• Task to complete
In the listing below, find the line holding "none -> <div>Quantity</div>" and the line holding "background: #ec4899 ->". Write out those two lines and all lines between, exactly, and nothing more.

**** Extracted data

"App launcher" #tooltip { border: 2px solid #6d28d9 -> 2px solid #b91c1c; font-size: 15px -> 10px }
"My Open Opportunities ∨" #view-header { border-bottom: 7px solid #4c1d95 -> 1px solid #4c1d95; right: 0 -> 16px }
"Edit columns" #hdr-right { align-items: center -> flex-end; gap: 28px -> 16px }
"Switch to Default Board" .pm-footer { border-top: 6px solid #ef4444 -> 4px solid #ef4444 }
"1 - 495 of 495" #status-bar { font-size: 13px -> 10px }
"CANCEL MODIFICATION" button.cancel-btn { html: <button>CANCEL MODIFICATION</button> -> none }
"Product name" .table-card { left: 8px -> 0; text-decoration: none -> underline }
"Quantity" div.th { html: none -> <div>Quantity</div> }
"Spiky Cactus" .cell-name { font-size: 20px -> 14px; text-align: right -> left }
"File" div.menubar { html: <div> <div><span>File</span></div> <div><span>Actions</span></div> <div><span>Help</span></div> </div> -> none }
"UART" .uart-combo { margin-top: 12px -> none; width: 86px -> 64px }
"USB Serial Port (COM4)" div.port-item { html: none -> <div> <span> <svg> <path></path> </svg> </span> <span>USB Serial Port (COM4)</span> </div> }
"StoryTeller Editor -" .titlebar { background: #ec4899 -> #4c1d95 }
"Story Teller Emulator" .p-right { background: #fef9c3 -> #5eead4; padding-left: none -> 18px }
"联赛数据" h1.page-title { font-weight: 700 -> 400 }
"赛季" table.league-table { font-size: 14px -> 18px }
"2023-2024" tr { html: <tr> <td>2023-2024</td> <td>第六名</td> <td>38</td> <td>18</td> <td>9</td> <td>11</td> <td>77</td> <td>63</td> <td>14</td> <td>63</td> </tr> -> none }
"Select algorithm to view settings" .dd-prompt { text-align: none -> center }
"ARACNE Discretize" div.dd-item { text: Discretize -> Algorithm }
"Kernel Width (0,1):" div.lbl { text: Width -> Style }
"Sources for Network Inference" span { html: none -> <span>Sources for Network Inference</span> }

********

• Task answer
"Quantity" div.th { html: none -> <div>Quantity</div> }
"Spiky Cactus" .cell-name { font-size: 20px -> 14px; text-align: right -> left }
"File" div.menubar { html: <div> <div><span>File</span></div> <div><span>Actions</span></div> <div><span>Help</span></div> </div> -> none }
"UART" .uart-combo { margin-top: 12px -> none; width: 86px -> 64px }
"USB Serial Port (COM4)" div.port-item { html: none -> <div> <span> <svg> <path></path> </svg> </span> <span>USB Serial Port (COM4)</span> </div> }
"StoryTeller Editor -" .titlebar { background: #ec4899 -> #4c1d95 }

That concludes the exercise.